Copy out each line of the data below in which the string "lorem" appears.

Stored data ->

####################

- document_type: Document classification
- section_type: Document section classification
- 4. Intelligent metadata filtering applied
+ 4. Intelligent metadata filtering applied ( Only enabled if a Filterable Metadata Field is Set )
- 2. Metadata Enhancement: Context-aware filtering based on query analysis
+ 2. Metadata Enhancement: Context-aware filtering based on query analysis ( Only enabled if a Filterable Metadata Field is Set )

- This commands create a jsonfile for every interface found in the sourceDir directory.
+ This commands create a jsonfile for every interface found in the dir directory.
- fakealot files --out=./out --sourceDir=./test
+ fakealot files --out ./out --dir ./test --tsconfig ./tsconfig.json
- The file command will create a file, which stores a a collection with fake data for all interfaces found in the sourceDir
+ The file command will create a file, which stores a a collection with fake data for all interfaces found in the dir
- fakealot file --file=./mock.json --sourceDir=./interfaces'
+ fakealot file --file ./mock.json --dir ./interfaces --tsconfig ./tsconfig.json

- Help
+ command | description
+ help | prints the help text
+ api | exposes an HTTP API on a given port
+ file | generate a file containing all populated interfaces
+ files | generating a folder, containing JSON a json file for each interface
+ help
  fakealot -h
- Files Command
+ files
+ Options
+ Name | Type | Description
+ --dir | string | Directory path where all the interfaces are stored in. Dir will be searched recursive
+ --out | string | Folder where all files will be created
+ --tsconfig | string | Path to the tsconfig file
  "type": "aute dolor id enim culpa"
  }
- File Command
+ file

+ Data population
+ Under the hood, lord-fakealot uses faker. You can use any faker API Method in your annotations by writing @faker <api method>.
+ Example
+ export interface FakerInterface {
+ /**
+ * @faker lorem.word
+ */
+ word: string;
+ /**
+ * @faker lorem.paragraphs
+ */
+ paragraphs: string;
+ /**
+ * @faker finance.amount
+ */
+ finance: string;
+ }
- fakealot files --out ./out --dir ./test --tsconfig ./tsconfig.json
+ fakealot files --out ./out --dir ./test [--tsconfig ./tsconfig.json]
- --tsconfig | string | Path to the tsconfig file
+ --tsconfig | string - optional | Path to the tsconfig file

####################

Task result ->
+ * @faker lorem.word
+ * @faker lorem.paragraphs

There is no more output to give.